Results: Osteoporosis (t-score below −2.5) was found in 20% of patients and occurred 32.1 times more frequently in patients with PBC than expected. Patients with histologic stage 3 or 4 disease had a 5.4-fold increased risk of osteoporosis compared to patients with stage 1 or 2. Age, body mass index, advanced stage (3 or 4), and history of fractures were the only independent indicators of osteoporosis. After 3 years of follow up, the rate of bone loss in patients with stage 1 or 2 increased and equaled that seen in patients with stage 3 or 4. Serum bilirubin level was the only variable independently associated with the rate of bone loss over time.

Conclusions: Severity of the liver disease contributes significantly to the severity of bone disease in PBC. PBC patients who are older, thinner and have more advanced liver disease may have the most benefit from bone density measurements and treatment for their osteoporosis.

Introduction

Osteopenic bone disease with its predisposition to pain and fracturing is a common complication in primary biliary cirrhosis (PBC) [1], [2], [3], [4]. Bone loss in patients with PBC increases, sometimes dramatically in the first 3–6 months after liver transplantation. During the first post-transplant year fractures may occur and are seen almost exclusively in those patients who are already osteopenic at the time of transplantation [5], [6]. Hence, the identification of patients with PBC at risk for osteoporosis may lead to a better selection of potential candidates for studies of new therapies aimed at preventing or improving bone mass before liver transplantation.

The reported prevalence of bone disease in PBC in earlier studies varied from 9 to 83% due to different diagnostic criteria as well as different patient populations studied [1], [2], [3], [4], [7], [8], [9]. With the use of dual-energy X-ray absorptiometry, a sensitive non-invasive method for quantification of bone mass, osteoporosis was found in less than a third of ambulatory patients with PBC [9], [10] and in a half of patients undergoing evaluation for liver transplantation [6], [11]. This may suggest a correlation between the severity of liver disease and bone disease. However, since most reports have been limited by the small sample size, no factors that predict the presence and severity of bone disease in patients with PBC have yet been identified. Therefore, bone density measurement is recommended in all patients for diagnostic and prognostic purposes. Furthermore, since most reports are cross-sectional studies with patients studied at a single point in time, progression of bone disease over time has remained largely unstudied and recommendations for subsequent bone density measurements have been essentially empirical.

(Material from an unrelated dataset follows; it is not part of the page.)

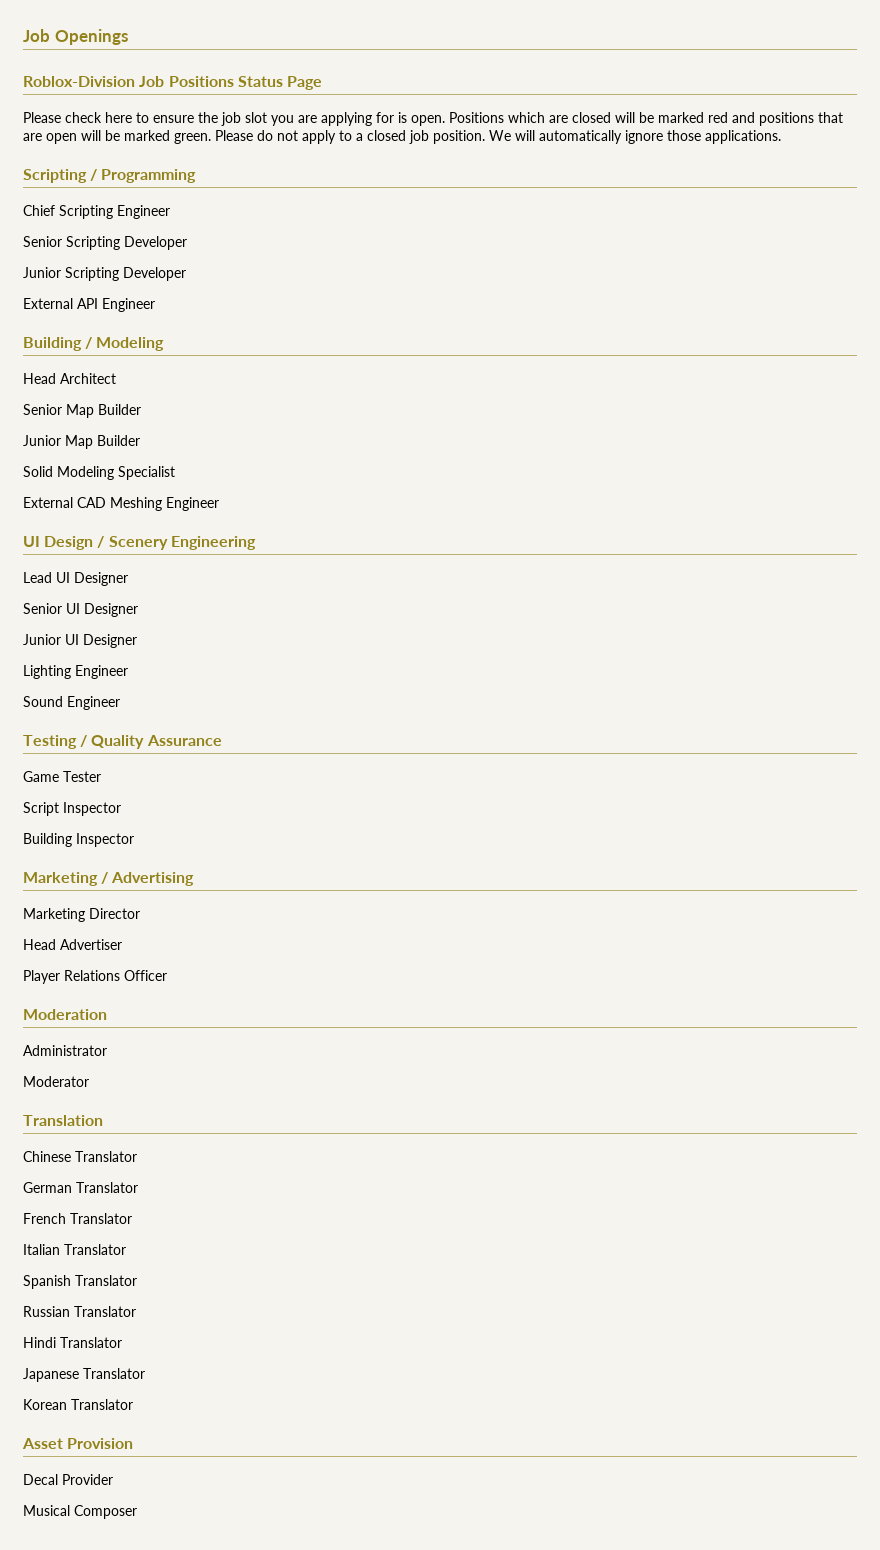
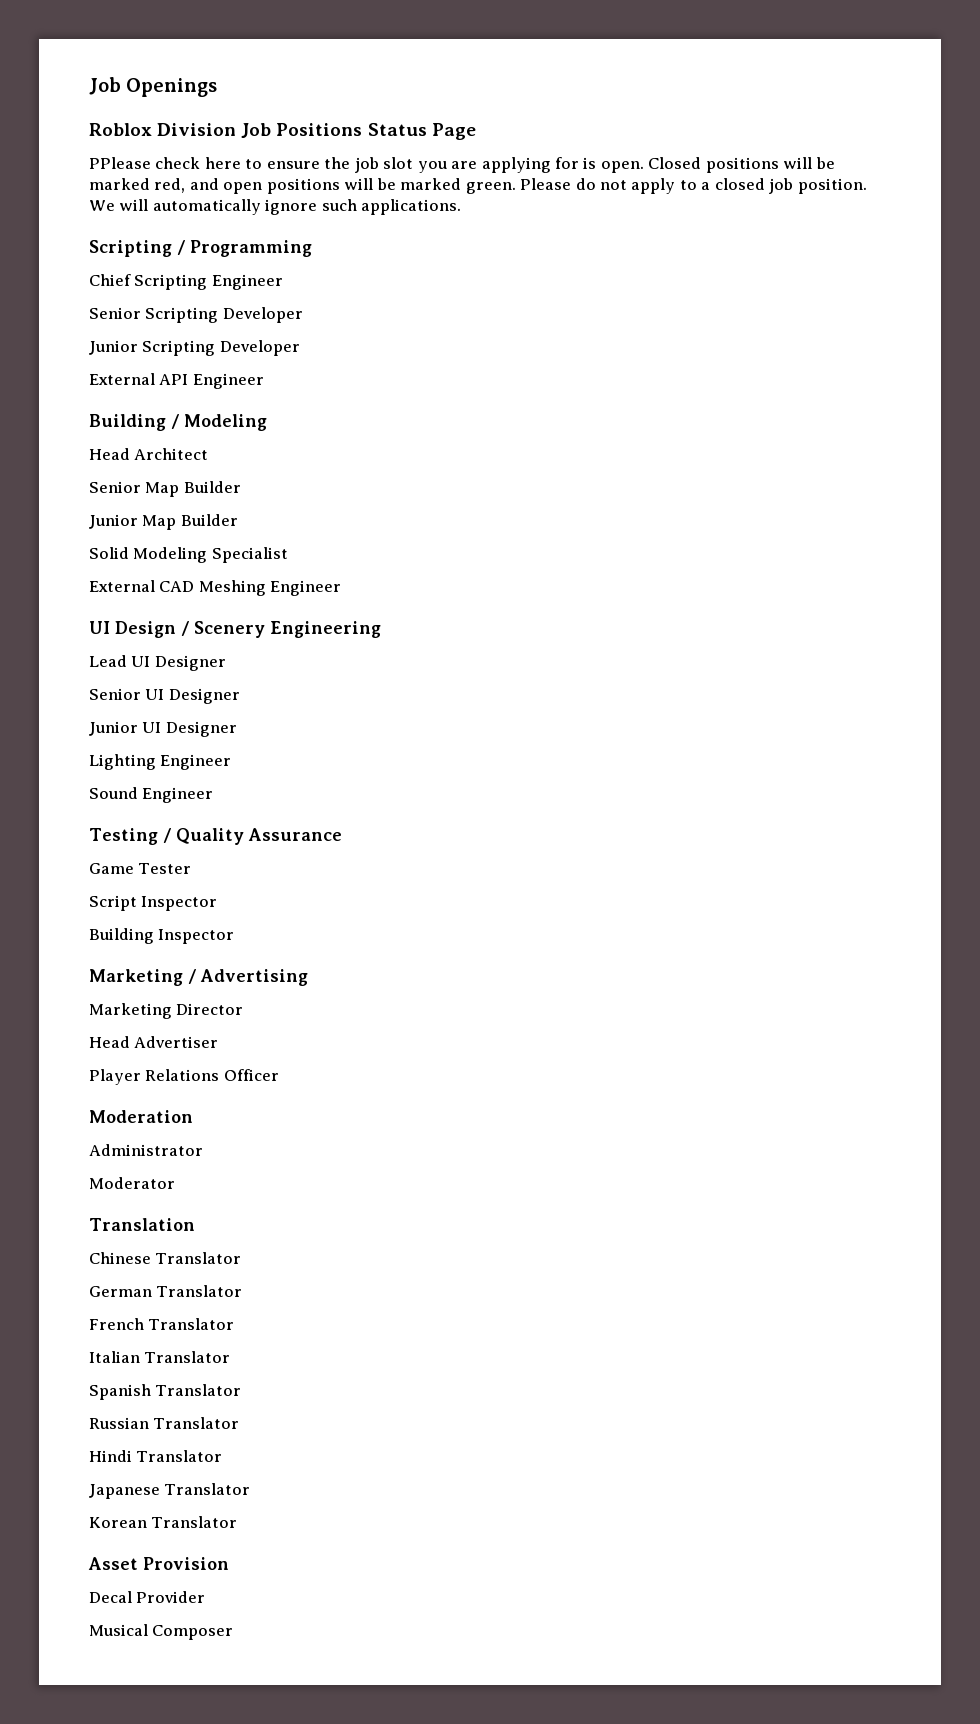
[23,76,135,87] Roblox-Division -> [89,123,237,136] Roblox Division
[23,112,61,123] Please -> [89,157,151,169] PPlease
[449,112,843,126] [23,133,77,144] Positions which are closed will be marked red and positions that are open -> [648,157,835,173] [89,178,340,194] Closed positions will be marked red, and open positions
[667,130,701,141] those -> [321,199,357,211] such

To deal with these issues, we reviewed our experience with a large population of patients with PBC followed up for up to 7 years at the Mayo Clinic. This study was aimed: (i) to determine the prevalence of bone disease in a large cohort of patients with PBC with all stages of disease; (ii) to identify independent indicators of osteoporosis; and (iii) to determine the rate of bone loss over time.